▸ Work to complete: "-32,21 +32,21 @@" appears in one line; retype that line and all lines following it through the end of the records, with nothing left out or added.
*** Opening Data extract ***
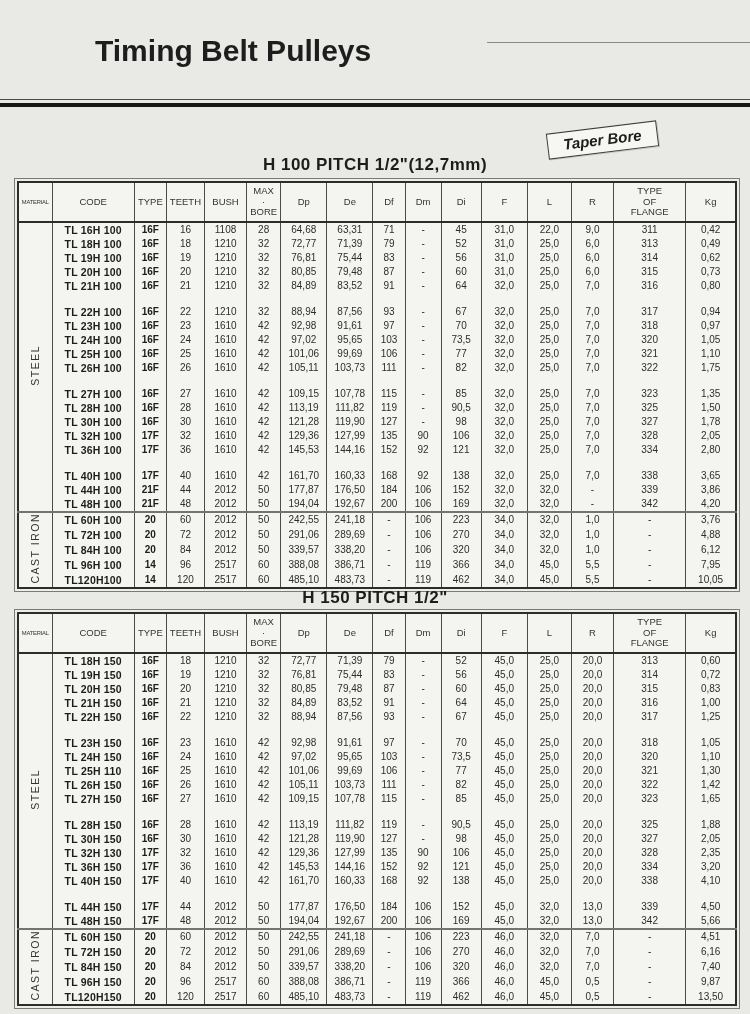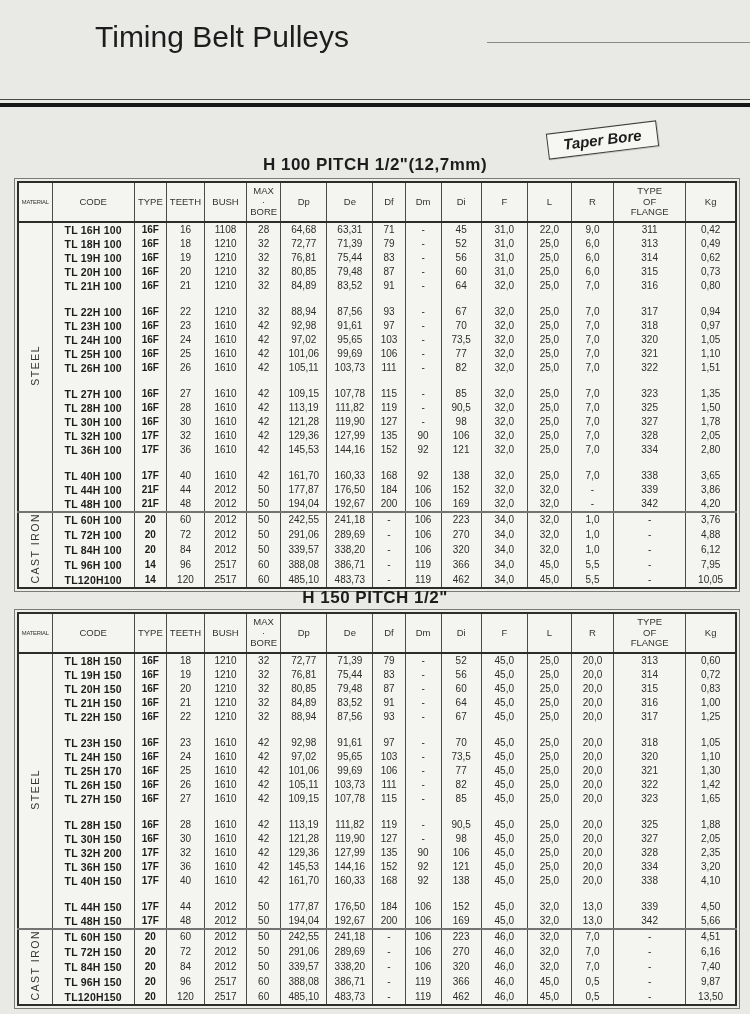--- a/index.html
+++ b/index.html
@@ -8,22 +8,22 @@
     background:#e9e9e5;
     font-family:"Liberation Sans", sans-serif;
     color:#222;
     position:relative;
     overflow:hidden;
   }
   .page{position:absolute;inset:0;}
 
   
   .title-block{
-    position:absolute;left:95px;top:20px;
-    font-weight:normal;font-size:30px;line-height:34px;
+    position:absolute;left:95px;top:34px;
+    font-weight:bold;font-size:30px;line-height:34px;
     color:#1d1d1d;letter-spacing:0px;
   }
   .model{
     position:absolute;right:10px;top:50px;
     font-weight:bold;font-size:37px;color:#1a1a1a;
     letter-spacing:1px;
   }
   .topright-line{
     position:absolute;left:487px;right:0;top:42px;
     border-top:1px solid #8a8a86;
@@ -354,21 +354,21 @@
             <td>42</td>
             <td>105,11</td>
             <td>103,73</td>
             <td>111</td>
             <td>-</td>
             <td>82</td>
             <td>32,0</td>
             <td>25,0</td>
             <td>7,0</td>
             <td>322</td>
-            <td>1,51</td>
+            <td>1,75</td>
           </tr>
           <tr class="gap">
             <td></td>
             <td></td>
             <td></td>
             <td></td>
             <td></td>
             <td></td>
             <td></td>
             <td></td>
@@ -796,21 +796,21 @@
             <td>103</td>
             <td>-</td>
             <td>73,5</td>
             <td>45,0</td>
             <td>25,0</td>
             <td>20,0</td>
             <td>320</td>
             <td>1,10</td>
           </tr>
           <tr>
-            <td class="code">TL 25H 170</td>
+            <td class="code">TL 25H 110</td>
             <td class="type">16F</td>
             <td>25</td>
             <td>1610</td>
             <td>42</td>
             <td>101,06</td>
             <td>99,69</td>
             <td>106</td>
             <td>-</td>
             <td>77</td>
             <td>45,0</td>
@@ -898,21 +898,21 @@
             <td>127</td>
             <td>-</td>
             <td>98</td>
             <td>45,0</td>
             <td>25,0</td>
             <td>20,0</td>
             <td>327</td>
             <td>2,05</td>
           </tr>
           <tr>
-            <td class="code">TL 32H 200</td>
+            <td class="code">TL 32H 130</td>
             <td class="type">17F</td>
             <td>32</td>
             <td>1610</td>
             <td>42</td>
             <td>129,36</td>
             <td>127,99</td>
             <td>135</td>
             <td>90</td>
             <td>106</td>
             <td>45,0</td>

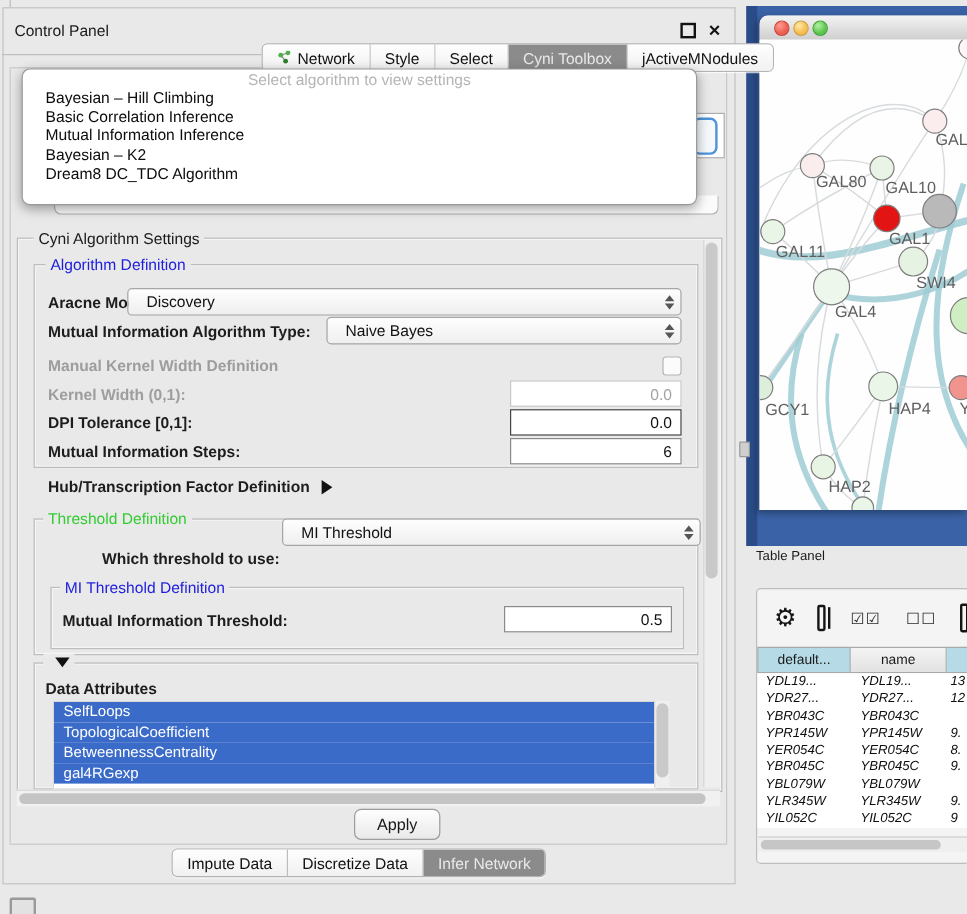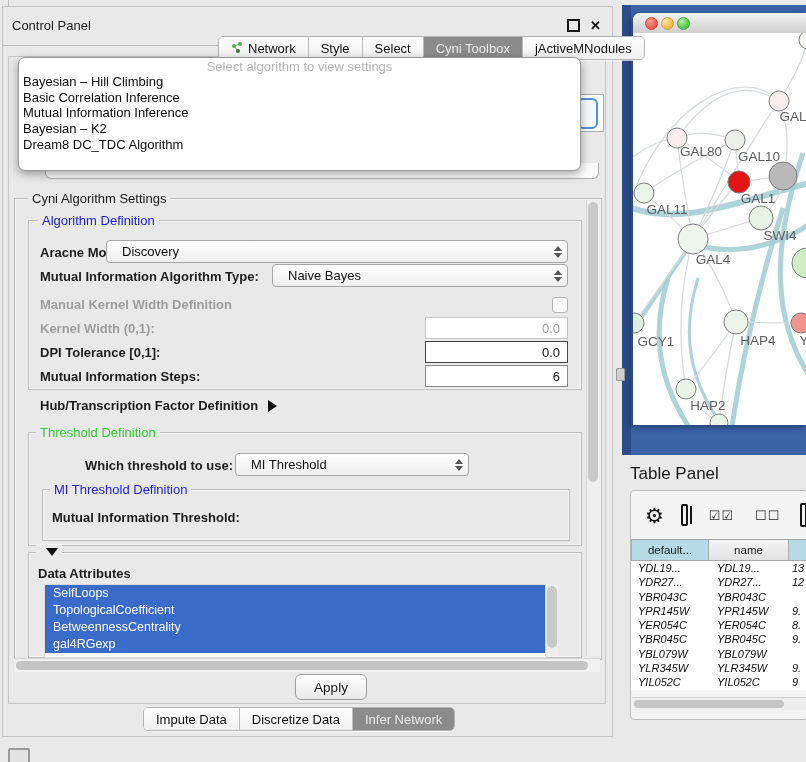--- a/index.html
+++ b/index.html
@@ -24,21 +24,21 @@
   .tab.selected{background:#8b8b8b;color:#e9e9e9;}
   .top-tabs{left:218px;top:36px;z-index:3;}
   .bottom-tabs{left:143px;top:707px;}
 
   .content-frame{left:8px;top:56px;width:596px;height:646px;border:1px solid #c8c8c8;background:#e9e9e9;}
 
   
   .popup{left:18px;top:57px;width:563px;height:114px;background:#fff;border:1px solid #999;
          border-radius:7px;box-shadow:0 3px 10px rgba(0,0,0,.35);z-index:10;padding-top:1px;box-sizing:border-box;}
   .popup-prompt{text-align:center;color:#b5b5b5;font-size:13px;height:15px;}
-  .popup-item{font-size:13px;line-height:15.7px;padding-left:4px;color:#0c0c0c;white-space:nowrap;}
+  .popup-item{font-size:13px;line-height:15.7px;padding-left:19px;color:#0c0c0c;white-space:nowrap;}
   .popup-item.bold{font-weight:bold;}
 
   
   .combo-behind{left:569px;top:94px;width:33px;height:36px;background:#fff;border:1px solid #ababab;z-index:1;}
   .combo-behind-spin{left:577px;top:98px;width:17px;height:27px;border:2px solid #4f93d8;border-radius:6px;
                      background:#f6f9fc;z-index:2;}
   .combo-frag{left:45px;top:163px;width:552px;height:15px;border:1px solid #b0b0b0;border-top:none;
               border-radius:0 0 6px 6px;background:#fbfbfb;overflow:hidden;z-index:1;}
   .combo-frag span{display:block;margin:-8px 0 0 12px;font-size:13px;color:#8d8d8d;}
 
@@ -91,21 +91,21 @@
                 background:linear-gradient(#f3f3f3,#cfcfcf);border-bottom:1px solid #a8a8a8;}
   .light{position:absolute;width:13px;height:13px;border-radius:50%;top:4px;box-sizing:border-box;}
   .light.red{left:12px;background:radial-gradient(circle at 35% 30%,#ff9d92,#ec5f53 60%);border:1px solid #ce4437;}
   .light.yellow{left:28px;background:radial-gradient(circle at 35% 30%,#ffe9a8,#f5bd4f 60%);border:1px solid #d39f3d;}
   .light.green{left:44px;background:radial-gradient(circle at 35% 30%,#b5f0a5,#5ac64e 60%);border:1px solid #43a33a;}
   .net-canvas{left:633px;top:33px;width:173px;height:392px;overflow:hidden;background:#fefefe;}
 
   .splitter{left:616px;top:368px;width:7px;height:11px;background:#cfcfcf;border:1px solid #9a9a9a;border-radius:1px;}
 
   
-  .tpanel-title{left:630px;top:458px;width:176px;height:26px;display:flex;align-items:flex-end;font-size:17px;}
+  .tpanel-title{left:630px;top:458px;width:176px;height:26px;display:flex;align-items:flex-start;font-size:11px;}
   .tpanel{left:630px;top:490px;width:176px;height:228px;background:#f4f4f4;border:1px solid #bdbdbd;
           border-radius:4px;overflow:hidden;}
   .ttoolbar{position:absolute;left:0;top:8px;width:176px;height:32px;display:flex;align-items:center;}
   .gear{font-size:21px;line-height:21px;color:#141414;margin-left:14px;}
   .cols-icon{width:18px;height:18px;border:2px solid #141414;border-radius:2px;margin-left:17px;position:relative;}
   .cols-icon::after{content:"";position:absolute;left:7px;top:0;width:2px;height:18px;background:#141414;}
   .checks{font-size:13px;letter-spacing:1px;color:#2a2a2a;margin-left:21px;white-space:nowrap;}
   .doc-icon{width:16px;height:20px;border:2px solid #141414;border-radius:2px;margin-left:20px;}
   .thead{position:absolute;left:0;top:48px;width:200px;height:22px;display:flex;}
   .th{box-sizing:border-box;border:1px solid #a9a9a9;border-left:none;height:22px;font-size:11.5px;
@@ -231,32 +231,35 @@
   </div>
 
   <span class="flabel" style="left:40px;top:398px;">
     <span>Hub/Transcription Factor Definition</span><span class="arrow-right"></span>
   </span>
 
   <div class="abs groupbox" style="left:28px;top:432px;width:552px;height:112px;"></div>
   <span class="legend green" style="left:36px;top:425px;">Threshold Definition</span>
 
   <span class="flabel" style="left:85px;top:458px;">Which threshold to use:</span>
-  <div class="combo" style="left:235px;top:453px;width:234px;">
+  <div class="combo" style="left:235px;top:432px;width:349px;">
     <span>MI Threshold</span>
     <span class="spin">
         <i class="up"></i>
         <i class="dn"></i>
       </span>
   </div>
 
   <div class="abs groupbox" style="left:42px;top:489px;width:526px;height:50px;"></div>
   <span class="legend blue" style="left:50px;top:482px;">MI Threshold Definition</span>
 
   <span class="flabel" style="left:52px;top:510px;">Mutual Information Threshold:</span>
+  <div class="tfield" style="left:420px;top:505px;width:140px;">
+    <span>0.5</span>
+  </div>
 
   <div class="abs groupbox" style="left:28px;top:552px;width:552px;height:104px;"></div>
   <span class="legend" style="left:36px;top:545px;">
     <span class="arrow-down"></span>
   </span>
   <span class="flabel" style="left:38px;top:566px;">Data Attributes</span>
 
   <div class="abs attr-list" id="attr-list">
       <div class="attr-item">SelfLoops</div>
       <div class="attr-item">TopologicalCoefficient</div>

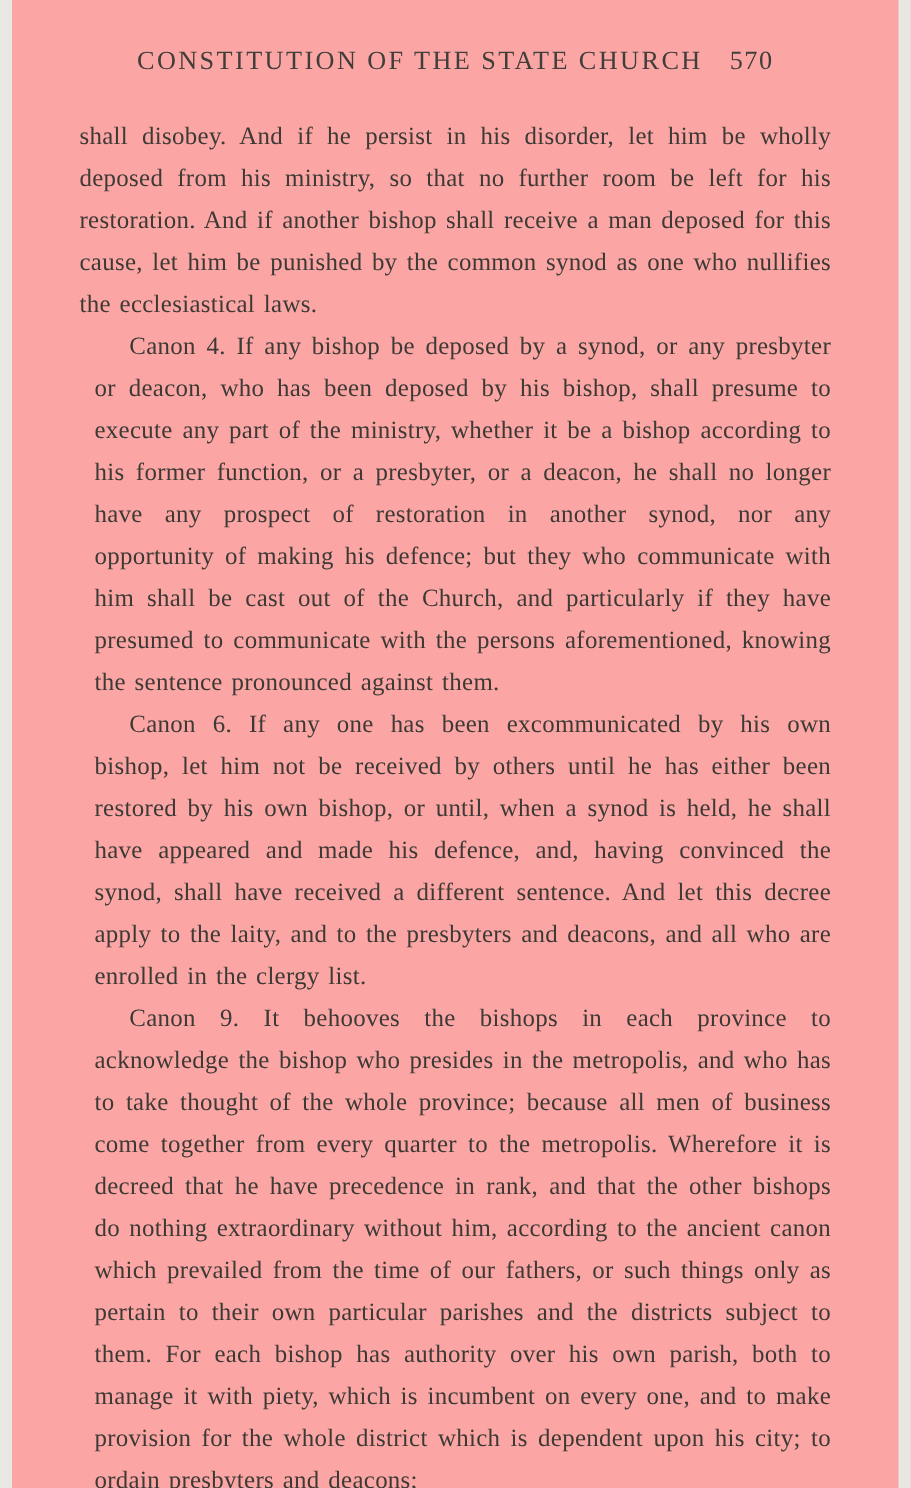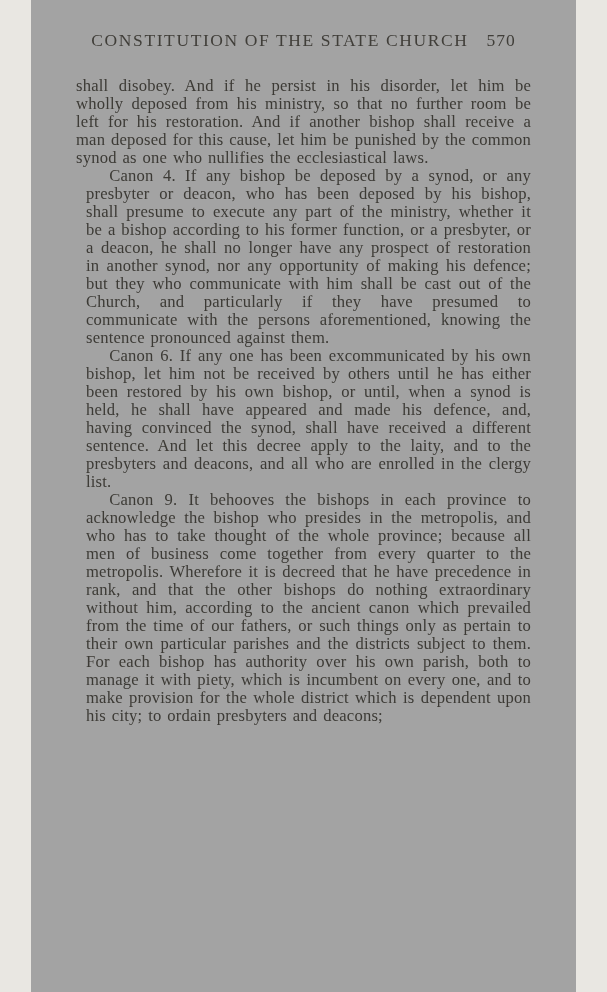--- a/index.html
+++ b/index.html
@@ -2,24 +2,24 @@
 <html><head>
 <meta charset="utf-8">
 <style>
   html, body {
     margin: 0;
     padding: 0;
     background: #e9e7e2;
   }
   .book-page {
     position: relative;
-    width: 545px;
+    width: 591px;
     height: 992px;
     margin: 0 auto;
-    background: #a3a3a3;
+    background: #fca5a5;
     box-sizing: border-box;
     padding: 30px 45px 0 45px;
     font-family: "Liberation Serif", "DejaVu Serif", serif;
     color: #3c3a35;
     overflow: hidden;
   }
   .running-head {
     display: flex;
     justify-content: center;
     align-items: baseline;
@@ -32,21 +32,21 @@
   }
   .running-head .title {
     font-variant: normal;
   }
   .running-head .folio {
     letter-spacing: 1px;
   }
   .body-text p {
     margin: 0;
     font-size: 16.6px;
-    line-height: 18px;
+    line-height: 28px;
     text-align: justify;
     text-justify: inter-word;
     letter-spacing: 0.2px;
     word-spacing: 1.5px;
   }
   .body-text p.indent {
     text-indent: 1.4em;
     margin-left: 10px;
   }
 </style>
*** Closing Data extract ***
▸ Solution to this problem:
@@ -32,21 +32,21 @@
   }
   .running-head .title {
     font-variant: normal;
   }
   .running-head .folio {
     letter-spacing: 1px;
   }
   .body-text p {
     margin: 0;
     font-size: 16.6px;
-    line-height: 18px;
+    line-height: 28px;
     text-align: justify;
     text-justify: inter-word;
     letter-spacing: 0.2px;
     word-spacing: 1.5px;
   }
   .body-text p.indent {
     text-indent: 1.4em;
     margin-left: 10px;
   }
 </style>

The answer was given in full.